映画は観てたんですが、薦められて原作読んだんですが……これは読んでよかったです。
医療分子の発達で病気がほぼ駆逐された世界を舞台に、そんな世界を疎んで死のうとした少女と、死ぬことのできなかった少女の物語。
世界中を大混乱に陥れた事件の裏側にミァハの影を見つけ、それを追うトァンの物語としてもおもしろいんですが、文中のあちこちに散りばめられた文中タグがかなり印象的でした。
これら小説ならではの演出だったなと。
SF小説は苦手にしているのですが、この作品は比較的想像のしやすいテーマだったためすんなり読むことができました


川原礫「ソードアート・オンライン プログレッシブ1」

本編では第1巻にてクリア直前が描かれるだけだったアインクラッド編の攻略の様子を、第1層からまるまる描いていってしまおうというかなりやばい作品。

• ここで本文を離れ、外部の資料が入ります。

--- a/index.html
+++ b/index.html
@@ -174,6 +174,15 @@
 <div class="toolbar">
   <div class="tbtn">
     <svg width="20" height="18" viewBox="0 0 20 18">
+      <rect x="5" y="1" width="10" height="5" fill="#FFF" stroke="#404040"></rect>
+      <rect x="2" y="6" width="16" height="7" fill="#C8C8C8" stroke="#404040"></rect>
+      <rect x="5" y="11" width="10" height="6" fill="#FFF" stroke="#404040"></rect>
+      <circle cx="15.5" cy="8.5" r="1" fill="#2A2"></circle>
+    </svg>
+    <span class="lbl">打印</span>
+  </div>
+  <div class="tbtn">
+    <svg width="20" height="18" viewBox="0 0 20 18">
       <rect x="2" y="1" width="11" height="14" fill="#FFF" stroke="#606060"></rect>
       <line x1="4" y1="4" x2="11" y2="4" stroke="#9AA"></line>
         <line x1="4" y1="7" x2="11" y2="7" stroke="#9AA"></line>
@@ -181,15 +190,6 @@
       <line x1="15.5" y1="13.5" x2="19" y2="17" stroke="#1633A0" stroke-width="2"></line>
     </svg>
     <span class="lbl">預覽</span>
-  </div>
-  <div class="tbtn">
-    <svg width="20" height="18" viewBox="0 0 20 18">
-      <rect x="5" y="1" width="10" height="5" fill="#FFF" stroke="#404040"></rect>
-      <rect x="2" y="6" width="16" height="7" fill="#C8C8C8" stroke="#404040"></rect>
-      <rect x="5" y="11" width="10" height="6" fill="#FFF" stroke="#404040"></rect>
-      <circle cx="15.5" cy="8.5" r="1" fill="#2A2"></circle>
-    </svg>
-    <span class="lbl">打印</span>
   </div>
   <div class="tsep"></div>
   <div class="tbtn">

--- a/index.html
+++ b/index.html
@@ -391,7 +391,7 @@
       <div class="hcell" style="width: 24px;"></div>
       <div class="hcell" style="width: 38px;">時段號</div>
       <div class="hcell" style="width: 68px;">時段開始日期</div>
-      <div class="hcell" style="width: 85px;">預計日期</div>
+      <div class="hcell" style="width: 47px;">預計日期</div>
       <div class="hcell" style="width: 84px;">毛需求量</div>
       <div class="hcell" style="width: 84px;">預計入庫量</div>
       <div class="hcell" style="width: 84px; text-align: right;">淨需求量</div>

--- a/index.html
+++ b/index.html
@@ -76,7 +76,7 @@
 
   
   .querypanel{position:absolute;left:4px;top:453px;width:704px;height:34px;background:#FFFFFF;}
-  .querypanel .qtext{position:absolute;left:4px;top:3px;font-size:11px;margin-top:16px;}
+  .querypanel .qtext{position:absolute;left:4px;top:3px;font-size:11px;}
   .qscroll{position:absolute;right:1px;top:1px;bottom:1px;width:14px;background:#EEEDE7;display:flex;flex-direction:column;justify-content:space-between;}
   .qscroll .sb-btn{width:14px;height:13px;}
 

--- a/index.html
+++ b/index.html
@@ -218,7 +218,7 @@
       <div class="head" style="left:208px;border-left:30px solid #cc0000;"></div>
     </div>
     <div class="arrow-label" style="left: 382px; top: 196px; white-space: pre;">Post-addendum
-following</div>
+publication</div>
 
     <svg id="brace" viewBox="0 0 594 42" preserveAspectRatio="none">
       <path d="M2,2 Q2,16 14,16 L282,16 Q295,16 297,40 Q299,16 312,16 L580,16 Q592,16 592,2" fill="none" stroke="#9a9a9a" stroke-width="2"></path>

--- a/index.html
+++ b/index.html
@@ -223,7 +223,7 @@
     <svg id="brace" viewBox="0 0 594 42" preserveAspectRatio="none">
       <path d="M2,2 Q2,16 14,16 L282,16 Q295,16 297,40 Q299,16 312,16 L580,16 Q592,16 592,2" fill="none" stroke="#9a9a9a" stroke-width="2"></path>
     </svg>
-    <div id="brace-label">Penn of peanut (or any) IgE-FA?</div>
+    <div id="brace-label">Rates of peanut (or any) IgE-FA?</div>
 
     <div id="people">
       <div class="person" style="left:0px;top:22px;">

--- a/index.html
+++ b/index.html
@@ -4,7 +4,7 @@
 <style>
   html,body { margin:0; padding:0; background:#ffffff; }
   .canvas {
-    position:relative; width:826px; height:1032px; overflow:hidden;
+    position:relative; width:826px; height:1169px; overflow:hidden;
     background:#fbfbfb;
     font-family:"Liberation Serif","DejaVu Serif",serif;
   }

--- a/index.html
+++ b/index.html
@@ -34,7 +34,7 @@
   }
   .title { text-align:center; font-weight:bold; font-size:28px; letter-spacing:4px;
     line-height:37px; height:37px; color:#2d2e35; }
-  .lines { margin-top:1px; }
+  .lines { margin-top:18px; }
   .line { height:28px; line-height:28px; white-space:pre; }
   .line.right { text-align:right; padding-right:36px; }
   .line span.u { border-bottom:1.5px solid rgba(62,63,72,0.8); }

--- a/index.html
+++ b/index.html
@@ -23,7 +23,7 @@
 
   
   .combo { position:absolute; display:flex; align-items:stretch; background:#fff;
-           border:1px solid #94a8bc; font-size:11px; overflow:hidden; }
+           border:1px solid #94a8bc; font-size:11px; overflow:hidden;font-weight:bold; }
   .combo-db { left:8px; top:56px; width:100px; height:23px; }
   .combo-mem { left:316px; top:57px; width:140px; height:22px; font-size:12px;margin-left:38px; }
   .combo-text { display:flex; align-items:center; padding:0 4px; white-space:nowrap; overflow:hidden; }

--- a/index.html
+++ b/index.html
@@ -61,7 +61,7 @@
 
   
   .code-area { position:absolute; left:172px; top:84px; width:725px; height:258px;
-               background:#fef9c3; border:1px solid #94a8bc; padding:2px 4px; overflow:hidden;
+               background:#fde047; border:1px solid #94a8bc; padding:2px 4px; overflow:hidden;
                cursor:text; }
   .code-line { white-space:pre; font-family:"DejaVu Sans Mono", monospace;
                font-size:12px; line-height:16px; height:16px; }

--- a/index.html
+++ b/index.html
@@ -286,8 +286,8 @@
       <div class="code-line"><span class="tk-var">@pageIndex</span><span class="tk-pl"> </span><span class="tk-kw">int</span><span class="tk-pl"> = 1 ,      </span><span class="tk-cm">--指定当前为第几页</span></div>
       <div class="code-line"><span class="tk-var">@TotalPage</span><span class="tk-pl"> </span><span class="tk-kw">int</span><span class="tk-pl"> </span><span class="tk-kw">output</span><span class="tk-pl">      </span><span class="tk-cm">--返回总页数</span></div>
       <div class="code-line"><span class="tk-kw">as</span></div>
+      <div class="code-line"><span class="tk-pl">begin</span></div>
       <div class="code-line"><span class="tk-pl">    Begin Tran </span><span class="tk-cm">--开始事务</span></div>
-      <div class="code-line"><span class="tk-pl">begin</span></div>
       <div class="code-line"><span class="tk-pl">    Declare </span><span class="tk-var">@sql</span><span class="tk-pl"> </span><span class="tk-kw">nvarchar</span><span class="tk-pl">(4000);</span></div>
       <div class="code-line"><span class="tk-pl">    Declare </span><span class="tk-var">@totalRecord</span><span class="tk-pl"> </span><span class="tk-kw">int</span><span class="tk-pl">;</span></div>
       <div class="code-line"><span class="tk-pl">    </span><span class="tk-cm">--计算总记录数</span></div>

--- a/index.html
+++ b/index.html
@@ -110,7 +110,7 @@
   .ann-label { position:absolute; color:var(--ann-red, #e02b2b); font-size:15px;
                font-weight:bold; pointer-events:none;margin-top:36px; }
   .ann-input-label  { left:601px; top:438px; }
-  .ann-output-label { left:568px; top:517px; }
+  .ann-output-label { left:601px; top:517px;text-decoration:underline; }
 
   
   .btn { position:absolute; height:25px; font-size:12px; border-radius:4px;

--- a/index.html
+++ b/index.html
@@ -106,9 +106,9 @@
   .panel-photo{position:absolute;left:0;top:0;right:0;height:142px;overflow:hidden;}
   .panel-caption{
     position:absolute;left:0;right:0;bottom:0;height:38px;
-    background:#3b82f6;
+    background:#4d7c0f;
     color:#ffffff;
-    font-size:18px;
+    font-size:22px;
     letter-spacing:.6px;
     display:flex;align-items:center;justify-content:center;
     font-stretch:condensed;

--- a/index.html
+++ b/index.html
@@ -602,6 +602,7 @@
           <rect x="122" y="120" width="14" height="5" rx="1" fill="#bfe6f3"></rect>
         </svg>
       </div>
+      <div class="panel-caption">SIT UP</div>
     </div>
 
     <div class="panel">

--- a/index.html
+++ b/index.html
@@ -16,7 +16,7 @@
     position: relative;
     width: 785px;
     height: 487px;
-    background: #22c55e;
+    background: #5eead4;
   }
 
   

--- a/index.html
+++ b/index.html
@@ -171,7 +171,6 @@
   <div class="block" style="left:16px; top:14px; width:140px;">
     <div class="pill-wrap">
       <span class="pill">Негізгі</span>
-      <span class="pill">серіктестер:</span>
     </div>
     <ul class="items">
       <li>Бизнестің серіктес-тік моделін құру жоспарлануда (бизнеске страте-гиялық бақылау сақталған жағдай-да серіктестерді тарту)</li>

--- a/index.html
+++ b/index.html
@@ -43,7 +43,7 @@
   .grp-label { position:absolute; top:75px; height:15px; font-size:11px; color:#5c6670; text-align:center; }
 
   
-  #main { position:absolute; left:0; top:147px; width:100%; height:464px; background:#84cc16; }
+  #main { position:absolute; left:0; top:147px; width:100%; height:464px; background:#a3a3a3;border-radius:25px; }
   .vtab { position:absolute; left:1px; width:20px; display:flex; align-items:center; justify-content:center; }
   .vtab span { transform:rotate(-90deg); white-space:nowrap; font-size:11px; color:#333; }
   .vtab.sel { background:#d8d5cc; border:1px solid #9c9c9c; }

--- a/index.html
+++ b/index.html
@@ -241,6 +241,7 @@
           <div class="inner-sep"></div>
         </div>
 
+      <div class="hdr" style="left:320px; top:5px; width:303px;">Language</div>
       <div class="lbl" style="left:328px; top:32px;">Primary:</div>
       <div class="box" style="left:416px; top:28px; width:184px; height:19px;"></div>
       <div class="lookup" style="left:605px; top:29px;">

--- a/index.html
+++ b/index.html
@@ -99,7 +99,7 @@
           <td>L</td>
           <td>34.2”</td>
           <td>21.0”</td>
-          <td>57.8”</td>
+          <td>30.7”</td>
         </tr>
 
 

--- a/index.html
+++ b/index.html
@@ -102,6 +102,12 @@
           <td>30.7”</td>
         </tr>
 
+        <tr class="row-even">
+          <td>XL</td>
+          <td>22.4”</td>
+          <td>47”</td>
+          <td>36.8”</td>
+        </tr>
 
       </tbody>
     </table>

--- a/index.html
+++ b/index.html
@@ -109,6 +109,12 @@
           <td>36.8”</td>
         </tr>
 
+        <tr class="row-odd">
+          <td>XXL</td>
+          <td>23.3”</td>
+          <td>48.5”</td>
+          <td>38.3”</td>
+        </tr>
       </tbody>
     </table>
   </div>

キリトと相棒はやはりアスナ、ということを再認識するくらい、2人のコンビっぷりが板についてて良かったです。
第2層でこれなら、第75層に辿り着く頃には結婚してそう。
たっぷりページ数を割いてゲームシステムやボス戦などを描いていて、アインクラッド編が好きだった人にとってはとんでもなく嬉しいボーナストラックですね。
このプログレッシブ1巻は500ページを費やし2層までを突破。
お、終わるのか……? 完結までグイン・サーガくらいかかるのでは。